Este revés no solo representa un duro golpe para Blue Origin tras más de una década de desarrollo, sino que también podría comprometer los ambiciosos planes de la NASA para regresar astronautas a la Luna, según advierten expertos. La investigación del accidente, dirigida por la Administración Federal de Aviación (FAA) de EE.UU., podría prolongarse durante meses.

«Podría tomarles tres, cuatro meses o más», declaró Todd Harrison, experto del American Enterprise Institute, al New York Times. «Si se alarga más, será decepcionante e impactará directamente en el programa Artemis».

El New Glenn fue diseñado para transportar el módulo de alunizaje Blue Moon, una de las dos opciones que la NASA ha seleccionado para llevar astronautas a la superficie lunar dentro del programa Artemis. La otra alternativa es la empresa SpaceX, con su cohete Starship, que tampoco ha logrado completar con éxito misiones operativas y ha sufrido múltiples explosiones durante sus pruebas.

El calendario apremia. Aunque el primer alunizaje tripulado del programa Artemis estaba previsto inicialmente para 2024, la fecha se ha retrasado hasta 2028, y podría sufrir nuevos aplazamientos. El fallo del New Glenn no hace más que añadir incertidumbre a un escenario ya complicado.
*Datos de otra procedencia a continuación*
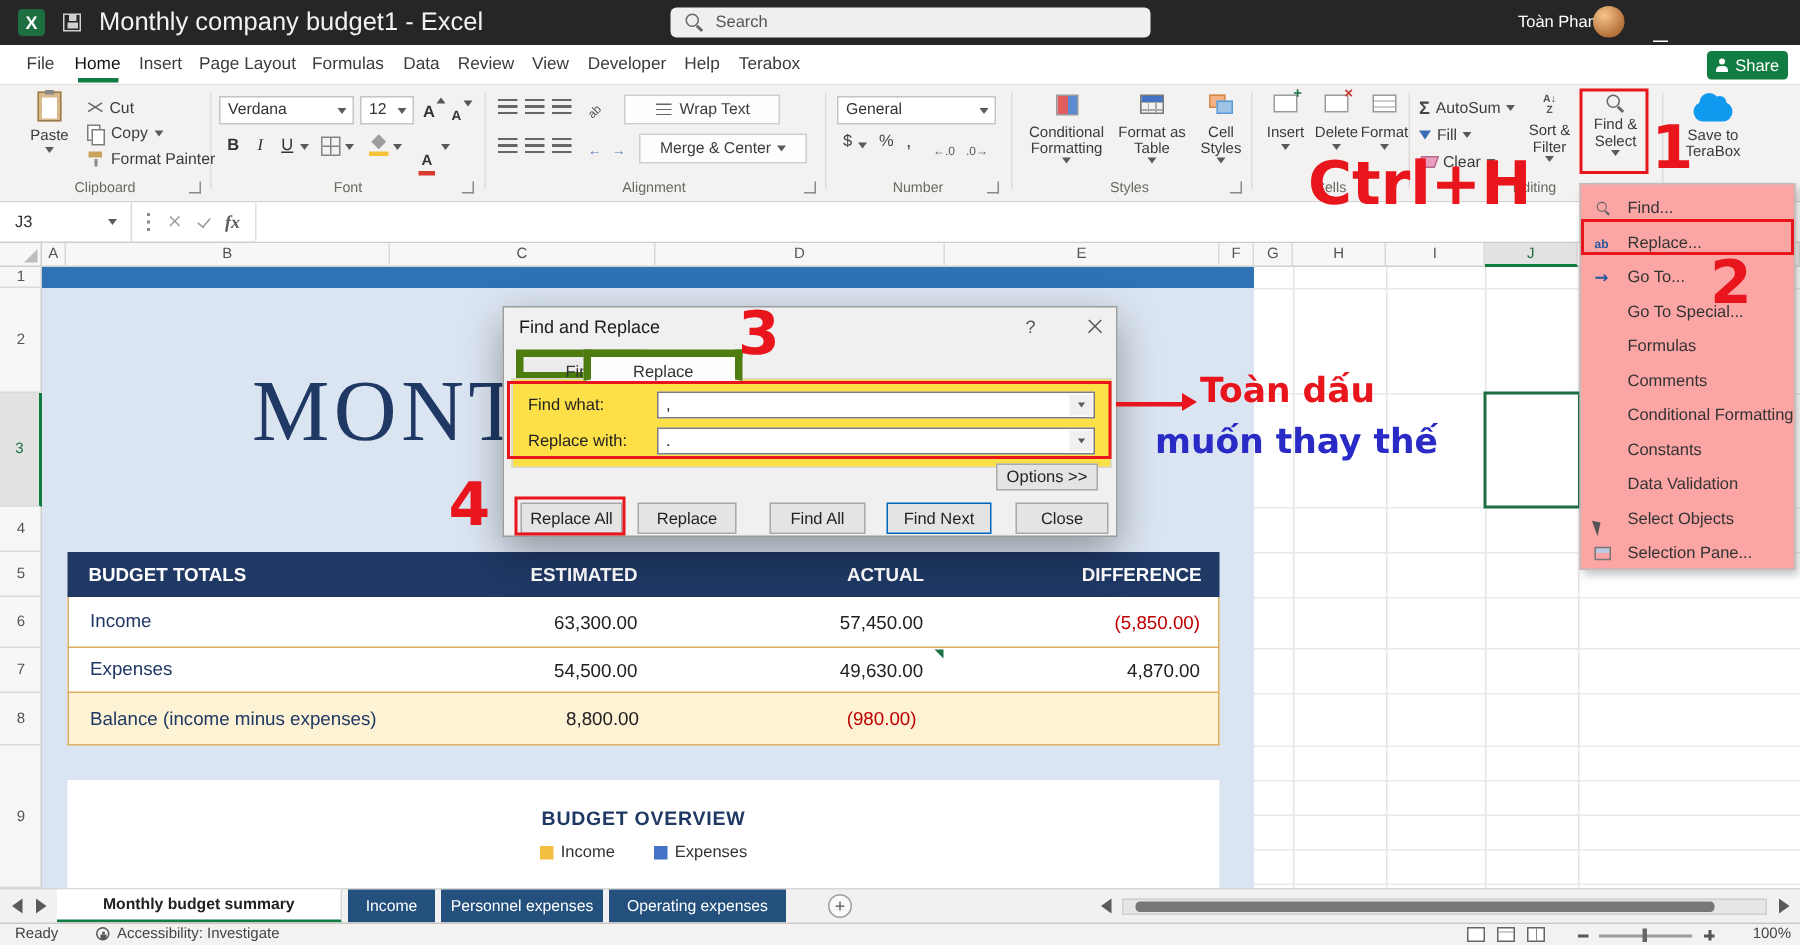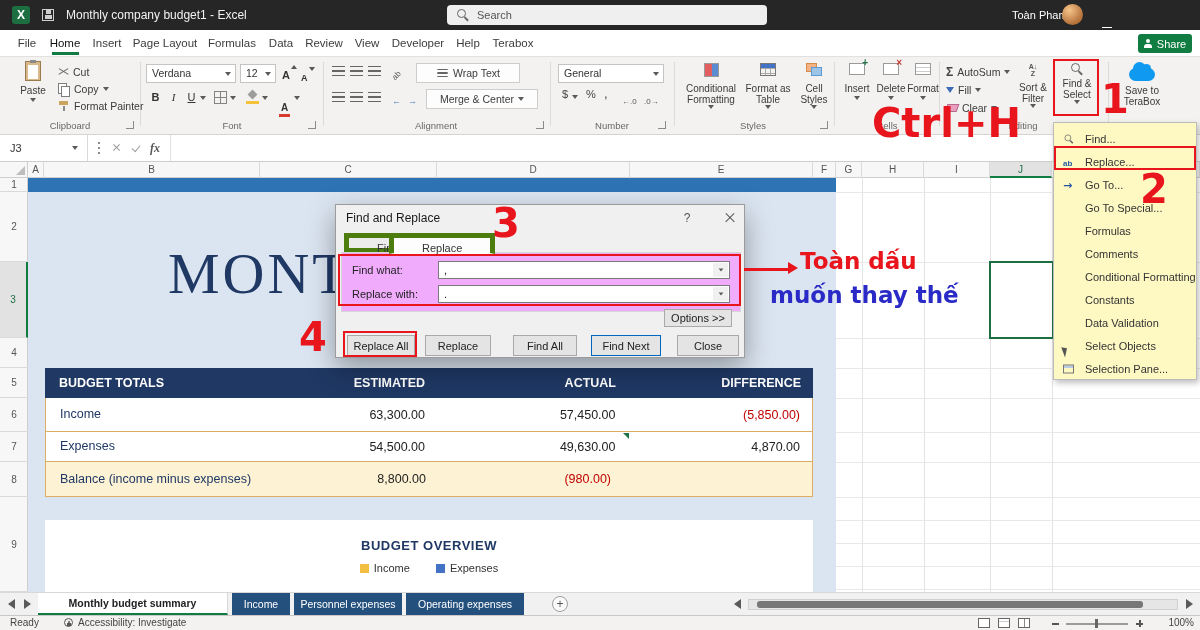--- a/index.html
+++ b/index.html
@@ -3,21 +3,21 @@
 <meta charset="utf-8">
 <style>
   html,body{margin:0;padding:0;background:#e9e9e9}
   *{box-sizing:border-box}
   #stage{position:relative;width:1200px;height:630px;background:#fff;overflow:hidden;
          font-family:"Liberation Sans","DejaVu Sans",sans-serif;color:#333}
   .abs{position:absolute}
 
   
   .titlebar{left:0;top:0;width:1200px;height:30px;background:#262626;color:#fff;z-index:20}
-  .tb-title{font-size:12px;line-height:30px;color:#f2f2f2}
+  .tb-title{font-size:17px;line-height:30px;color:#f2f2f2}
   .searchbox{background:#efefef;border-radius:4px;height:20px;color:#555;font-size:11px;line-height:20px}
   .ic-excel{width:18px;height:18px;background:#1d6f42;border-radius:3px;text-align:center;
             font:700 12px/18px "Liberation Sans",sans-serif;color:#fff}
   .ic-excel::before{content:"X"}
   .ic-save{width:12px;height:12px;border:1px solid #cfcfcf;position:relative}
   .ic-save::before{content:"";position:absolute;left:3px;top:0;width:5px;height:4px;background:#cfcfcf}
   .ic-save::after{content:"";position:absolute;left:2px;bottom:1px;width:7px;height:4px;background:#cfcfcf}
   .mag{position:relative;width:12px;height:12px}
   .mag::before{content:"";position:absolute;width:7px;height:7px;border:1.5px solid #666;border-radius:50%;left:0;top:0}
   .mag::after{content:"";position:absolute;width:5px;height:1.5px;background:#666;transform:rotate(45deg);left:7px;top:9px}
@@ -143,41 +143,41 @@
   .neg{color:#c00000}
   .cellflag{position:absolute;width:0;height:0;border-top:6px solid #1e7145;border-left:6px solid transparent}
   .overview{position:absolute;left:17px;top:342px;width:768px;height:72px;background:#fff}
   .ov-title{margin-top:18px;text-align:center;font-weight:700;font-size:13px;color:#1f3864;letter-spacing:.5px}
   .legend{display:flex;justify-content:center;gap:26px;margin-top:9px;font-size:11px;color:#333}
   .lg{display:flex;align-items:center;gap:5px}
   .sw{width:9px;height:9px}
   .selcell{position:absolute;left:961px;top:83px;width:65px;height:78px;border:2px solid #1d6f42;background:#fff;z-index:3}
 
   
-  .fsmenu{left:1053px;top:122px;width:144px;height:258px;background:#fef9c3;border:1px solid #bcbcbc;
+  .fsmenu{left:1053px;top:122px;width:144px;height:258px;background:#fca5a5;border:1px solid #bcbcbc;
           box-shadow:2px 3px 6px rgba(0,0,0,.25);z-index:50}
   .fsitem{position:absolute;left:1px;width:141px;height:23px;display:flex;align-items:center;padding-left:30px;font-size:11px;color:#333}
   .fsic{position:absolute;left:8px;top:50%;transform:translateY(-50%)}
   .ic-ab::before{content:"ab";font:700 8px "Liberation Sans",sans-serif;color:#2457a0}
   .ic-goto::before{content:"\2192";font:700 11px "DejaVu Sans",sans-serif;color:#2457a0}
   .ic-cursor{width:0;height:0;border-left:5px solid #555;border-top:3px solid transparent;border-bottom:8px solid transparent;transform:rotate(-20deg)}
   .ic-pane{width:11px;height:9px;border:1px solid #777;background:linear-gradient(#b9cce4 0 3px,transparent 3px)}
 
   
   .dlg{left:335px;top:204px;width:410px;height:154px;background:#f0f0f0;border:1px solid #9b9b9b;
        box-shadow:0 10px 26px rgba(0,0,0,.35);z-index:40}
   .dlg-title{position:absolute;left:10px;top:0;height:26px;line-height:26px;font-size:12px;color:#1a1a1a}
   .dlg-help{position:absolute;right:46px;top:0;width:22px;height:26px;text-align:center;line-height:26px;font-size:12px;color:#555}
   .dlg-close{position:absolute;right:8px;top:7px;width:12px;height:12px}
   .dlg-close::before,.dlg-close::after{content:"";position:absolute;left:0;top:5px;width:12px;height:1.3px;background:#555}
   .dlg-close::before{transform:rotate(45deg)} .dlg-close::after{transform:rotate(-45deg)}
   .dtab{position:absolute;top:28px;height:20px;line-height:20px;font-size:11px;padding:0 28px;
         border:5px solid #4d7c0f;background:#ececec;color:#333}
   .dtab.active{background:#fdfdfd;border-bottom:1px solid #fdfdfd;height:21px;z-index:2}
-  .tabpage{position:absolute;left:5px;top:47px;width:400px;height:60px;background:#f0abfc;border:1px solid #d6d6d6}
+  .tabpage{position:absolute;left:5px;top:47px;width:400px;height:60px;background:#fde047;border:1px solid #d6d6d6}
   .dfield{position:absolute;font-size:11px;color:#222}
   .dcombo{position:absolute;height:18px;background:#fff;border:1px solid #7a7a7a;font-size:11px;line-height:16px;padding:0 5px;color:#222}
   .dcombo .arr{position:absolute;right:1px;top:1px;width:15px;height:14px;background:#f0f0f0;display:flex;align-items:center;justify-content:center}
   .dbtn{position:absolute;height:21px;background:#e4e4e4;border:1px solid #a9a9a9;font-size:11px;color:#222;
         display:flex;align-items:center;justify-content:center}
   .dbtn.def{border:1.5px solid #0067c0}
 
   
   .tabbar{left:0;top:592px;width:1200px;height:23px;background:#f1f1f1;border-top:1px solid #d8d8d8;z-index:20}
   .navarr{position:absolute;top:6px;width:0;height:0}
Para la misión Artemis 3, prevista provisionalmente para el próximo año, la NASA planea realizar pruebas en órbita terrestre con uno o ambos módulos. Aunque los astronautas no viajarán a la Luna, practicarán maniobras de acoplamiento, un proceso que requiere múltiples lanzamientos simultáneos del Sistema de Lanzamiento Espacial (SLS) y la nave Orion sin contratiempos.
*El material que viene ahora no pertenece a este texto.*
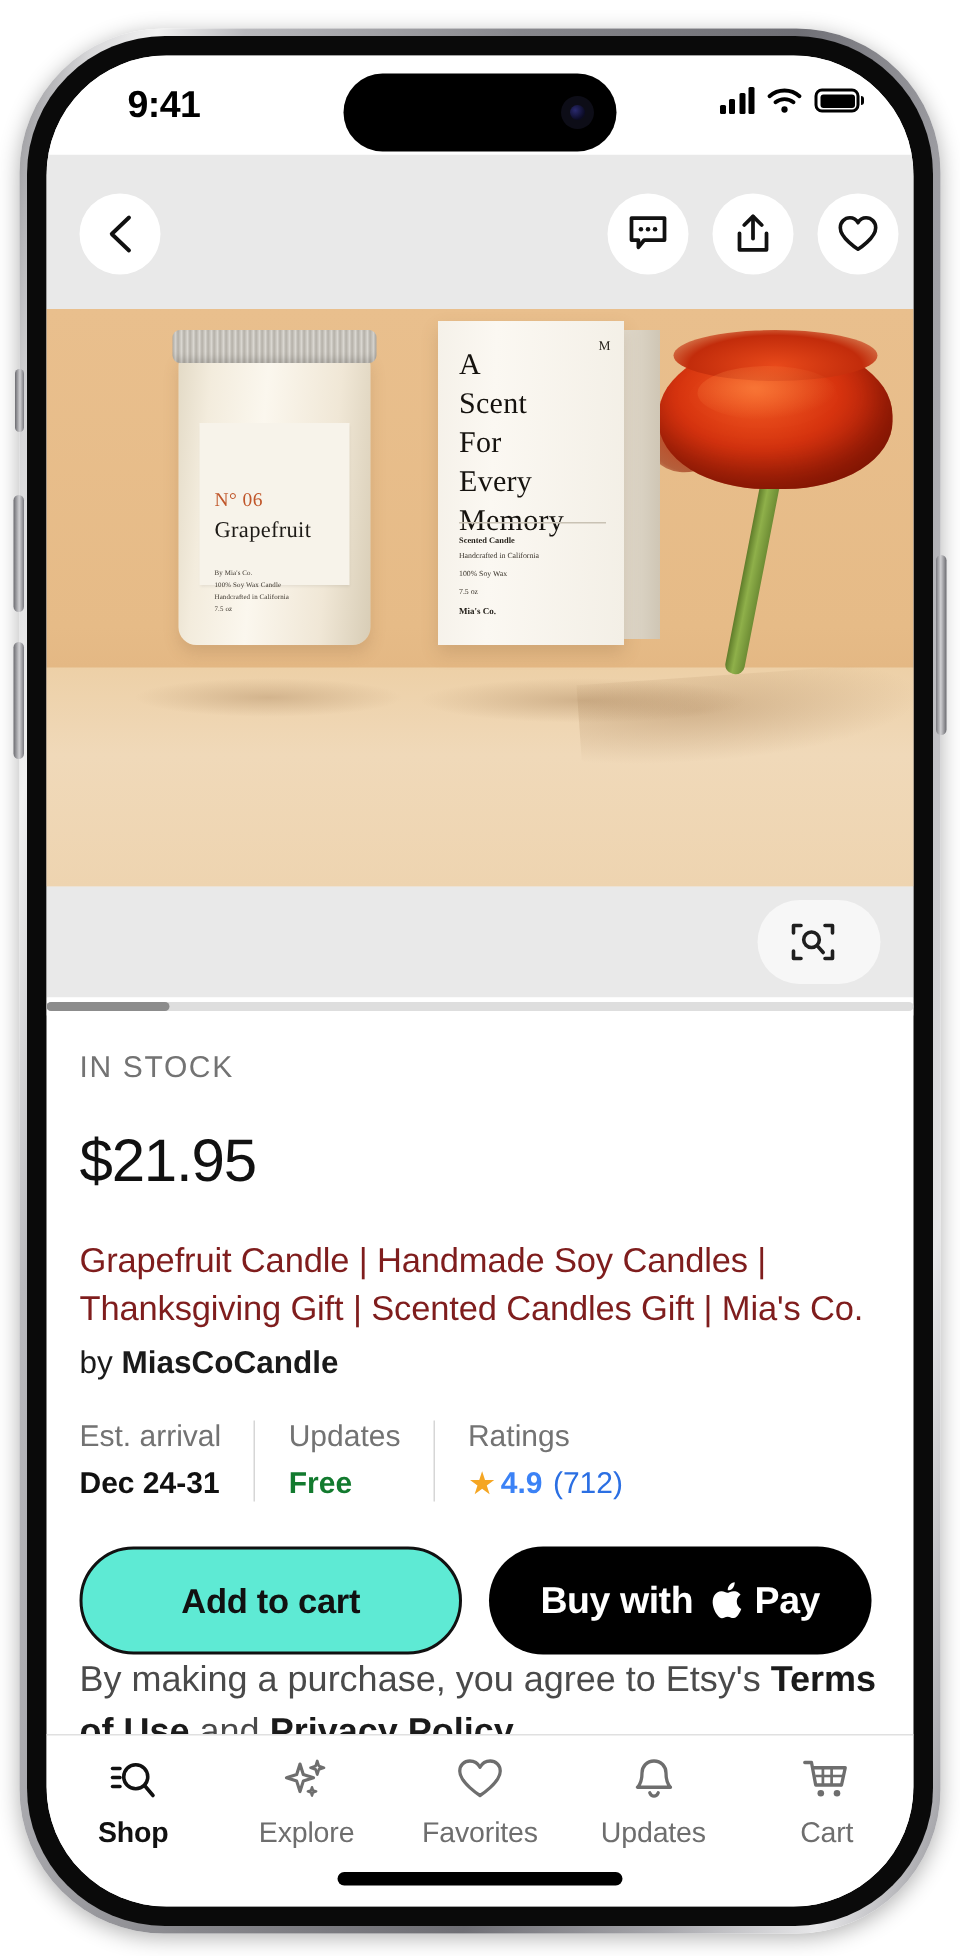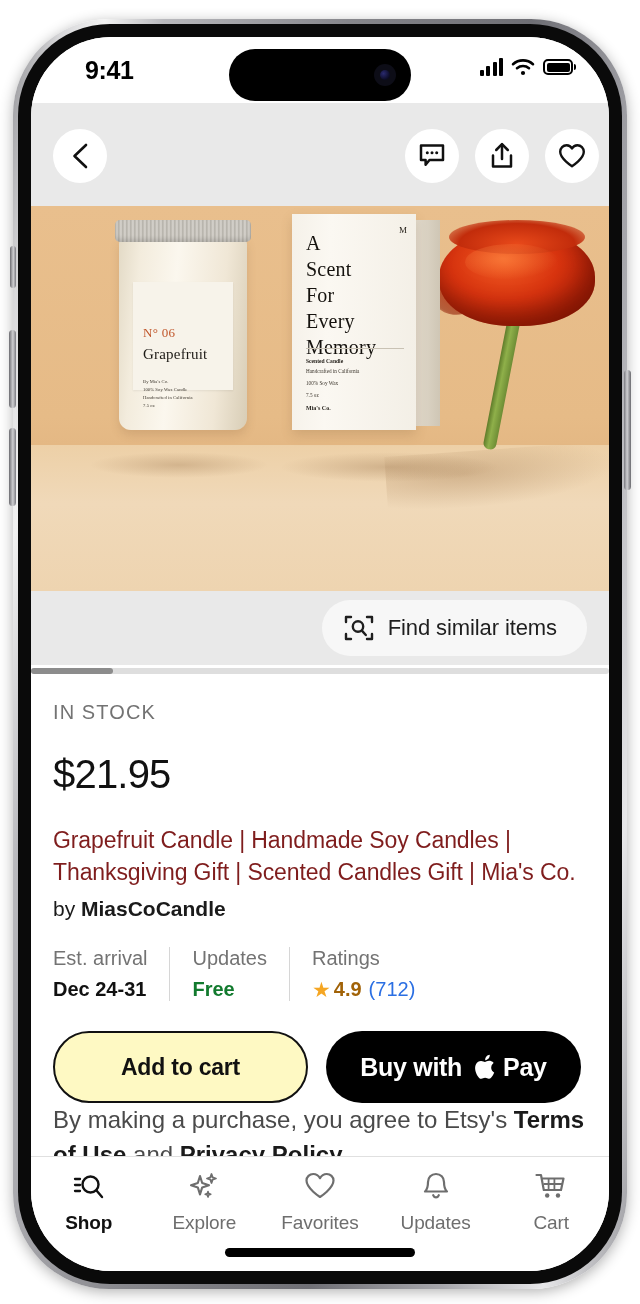--- a/index.html
+++ b/index.html
@@ -299,27 +299,27 @@
   .pby b { font-weight:700; }
 
   .meta-row { display:flex; margin-top:26px; align-items:stretch; }
   .meta-col { padding-right: 22px; }
   .meta-col + .meta-col { padding-left: 22px; border-left:1px solid #d6d6d6; }
   .meta-k { font-size:20px; color:#737373; }
   .meta-v { font-size:20px; font-weight:700; color:#111; margin-top:8px; white-space:nowrap; }
   .meta-v.free { color:#127a2e; }
   .rating-v { display:flex; align-items:center; gap:3px; margin-top:8px; }
   .star { color:#f5a623; font-size:21px; line-height:1; }
-  .rnum { font-size:20px; font-weight:700; color:#a16207; }
+  .rnum { font-size:20px; font-weight:700; color:#3b82f6; }
   .rcount { font-size:20px; color:#2b6fe3; margin-left:4px; }
 
   .cta-row { display:flex; gap:18px; margin-top:30px; }
   .btn-cart {
     flex: 0 0 auto; width: 255px; height:72px;
-    border:2px solid #111; border-radius:36px; background:#fef9c3;
+    border:2px solid #111; border-radius:36px; background:#5eead4;
     display:flex; align-items:center; justify-content:center;
     font-size:23px; font-weight:700; color:#111; cursor:pointer;
     letter-spacing:-0.2px;
   }
   .btn-pay {
     flex: 0 0 auto; width: 255px; height:72px;
     border-radius:36px; background:#000;
     display:flex; align-items:center; justify-content:center; gap:4px;
     color:#fff; font-size:25px; font-weight:700; cursor:pointer;
     letter-spacing:-0.3px;
@@ -463,21 +463,20 @@
     <div class="sim-strip">
       <div class="sim-btn">
         <svg width="30" height="30" viewBox="0 0 30 30">
           <path d="M2 9 V4 H7" fill="none" stroke="#1f1f1f" stroke-width="2.4" stroke-linecap="round" stroke-linejoin="round"></path>
           <path d="M23 4 H28 V9" fill="none" stroke="#1f1f1f" stroke-width="2.4" stroke-linecap="round" stroke-linejoin="round"></path>
           <path d="M28 21 V26 H23" fill="none" stroke="#1f1f1f" stroke-width="2.4" stroke-linecap="round" stroke-linejoin="round"></path>
           <path d="M7 26 H2 V21" fill="none" stroke="#1f1f1f" stroke-width="2.4" stroke-linecap="round" stroke-linejoin="round"></path>
           <circle cx="14" cy="13.5" r="5.2" fill="none" stroke="#1f1f1f" stroke-width="2.4"></circle>
           <path d="M17.9 17.6 L21.8 22" fill="none" stroke="#1f1f1f" stroke-width="2.4" stroke-linecap="round"></path>
         </svg>
-        <span class="sim-label">Find similar items</span>
       </div>
     </div>
 
     <div class="scroll-track">
       <div class="scroll-bar-bg"></div>
       <div class="scroll-bar"></div>
     </div>
 
     <div class="details">
       <div class="stock">IN STOCK</div>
«Será una demostración de si realmente podemos ejecutar estos escenarios de múltiples lanzamientos en los que estamos apostando todo», explicó Daniel Dumbacher, profesor de la Universidad Purdue y exfuncionario de la NASA, al New York Times. «Será algo nuevo, la primera vez que se haga, y conlleva grandes desafíos».
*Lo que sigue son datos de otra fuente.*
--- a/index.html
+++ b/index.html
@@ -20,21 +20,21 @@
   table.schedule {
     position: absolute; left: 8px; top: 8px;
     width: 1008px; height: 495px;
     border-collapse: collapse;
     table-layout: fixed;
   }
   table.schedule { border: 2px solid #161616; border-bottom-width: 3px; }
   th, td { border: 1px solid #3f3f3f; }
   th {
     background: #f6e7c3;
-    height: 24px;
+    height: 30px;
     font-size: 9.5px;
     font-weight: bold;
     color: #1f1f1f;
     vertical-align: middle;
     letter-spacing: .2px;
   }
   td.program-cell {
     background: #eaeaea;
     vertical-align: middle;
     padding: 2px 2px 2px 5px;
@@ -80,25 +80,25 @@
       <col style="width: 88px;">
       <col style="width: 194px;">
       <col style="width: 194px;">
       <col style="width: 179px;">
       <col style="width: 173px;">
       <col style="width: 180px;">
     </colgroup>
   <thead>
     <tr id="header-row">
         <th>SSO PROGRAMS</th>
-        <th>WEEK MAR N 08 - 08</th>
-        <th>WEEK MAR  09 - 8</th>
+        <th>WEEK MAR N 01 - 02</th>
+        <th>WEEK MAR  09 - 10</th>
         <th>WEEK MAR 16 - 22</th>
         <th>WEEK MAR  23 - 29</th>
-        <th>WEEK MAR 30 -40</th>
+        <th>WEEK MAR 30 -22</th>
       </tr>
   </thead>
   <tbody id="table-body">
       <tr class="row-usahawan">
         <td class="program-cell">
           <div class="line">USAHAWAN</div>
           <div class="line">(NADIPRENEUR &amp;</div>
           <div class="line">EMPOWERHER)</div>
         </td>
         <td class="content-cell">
Sin un New Glenn operativo para lanzar su módulo Blue Moon, surgen dudas sobre si Blue Origin podrá participar en la misión Artemis 3. La empresa aspiraba a realizar una misión de demostración con un prototipo del módulo Mark 1 antes de finales de año, un objetivo cada vez más lejano tras el fracaso del lanzamiento.

«Si faltan doce meses y aún no tengo claro cómo será el perfil de la misión en algo que hago por primera vez, me pondría nervioso rápidamente», confesó Dumbacher.